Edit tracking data

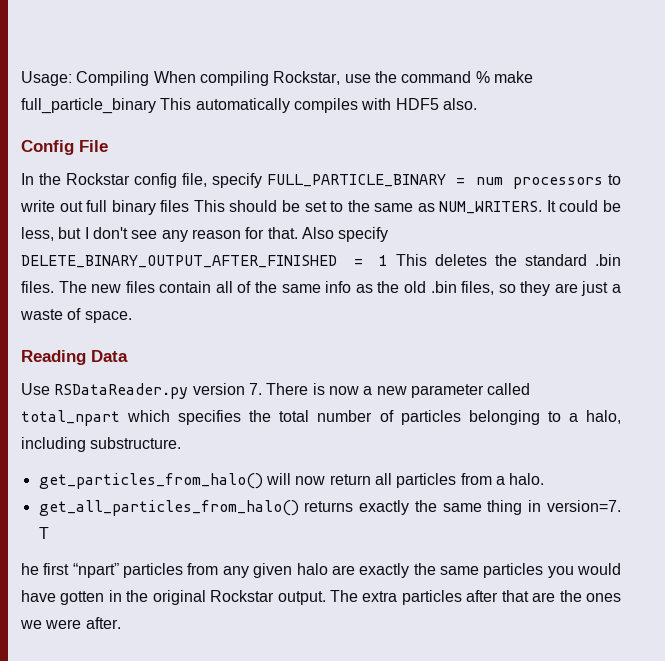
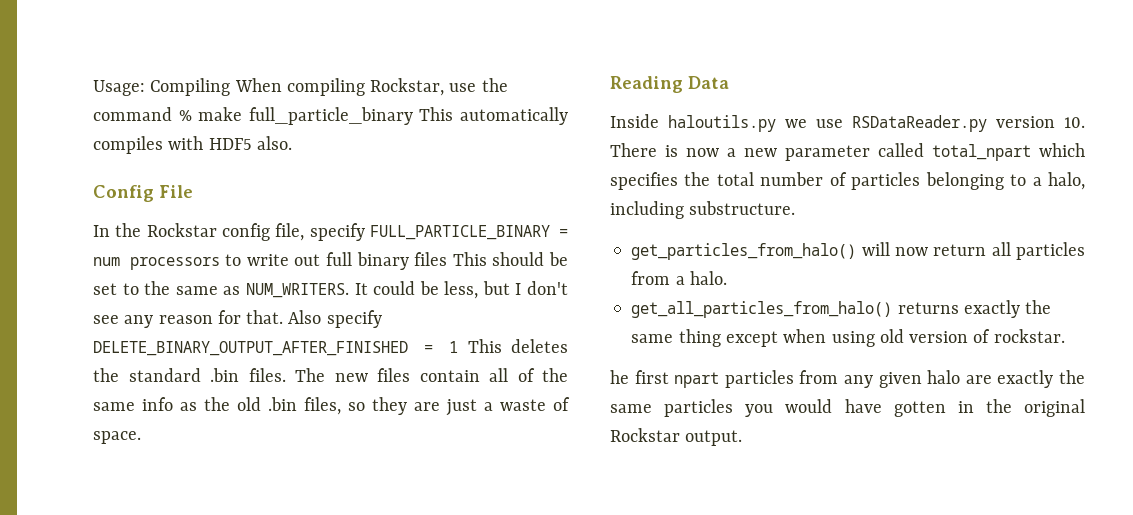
- Use RSDataReader.py version 7. There is now a new parameter called total_npart which specifies the total number of particles belonging to a halo, including substructure.
+ Inside haloutils.py we use RSDataReader.py version 10. There is now a new parameter called total_npart which specifies the total number of particles belonging to a halo, including substructure.
- get_all_particles_from_halo() returns exactly the same thing in version=7. T
+ get_all_particles_from_halo() returns exactly the same thing except when using old version of rockstar.
- he first “npart” particles from any given halo are exactly the same particles you would have gotten in the original Rockstar output. The extra particles after that are the ones we were after.
+ he first npart particles from any given halo are exactly the same particles you would have gotten in the original Rockstar output.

◆ **Your instructions**: In the entries above, find the line containing "version of rockstar.". Set down that line and every line after it through the last one, exactly and alone.

◆ **Response**:
+ get_all_particles_from_halo() returns exactly the same thing except when using old version of rockstar.
- he first “npart” particles from any given halo are exactly the same particles you would have gotten in the original Rockstar output. The extra particles after that are the ones we were after.
+ he first npart particles from any given halo are exactly the same particles you would have gotten in the original Rockstar output.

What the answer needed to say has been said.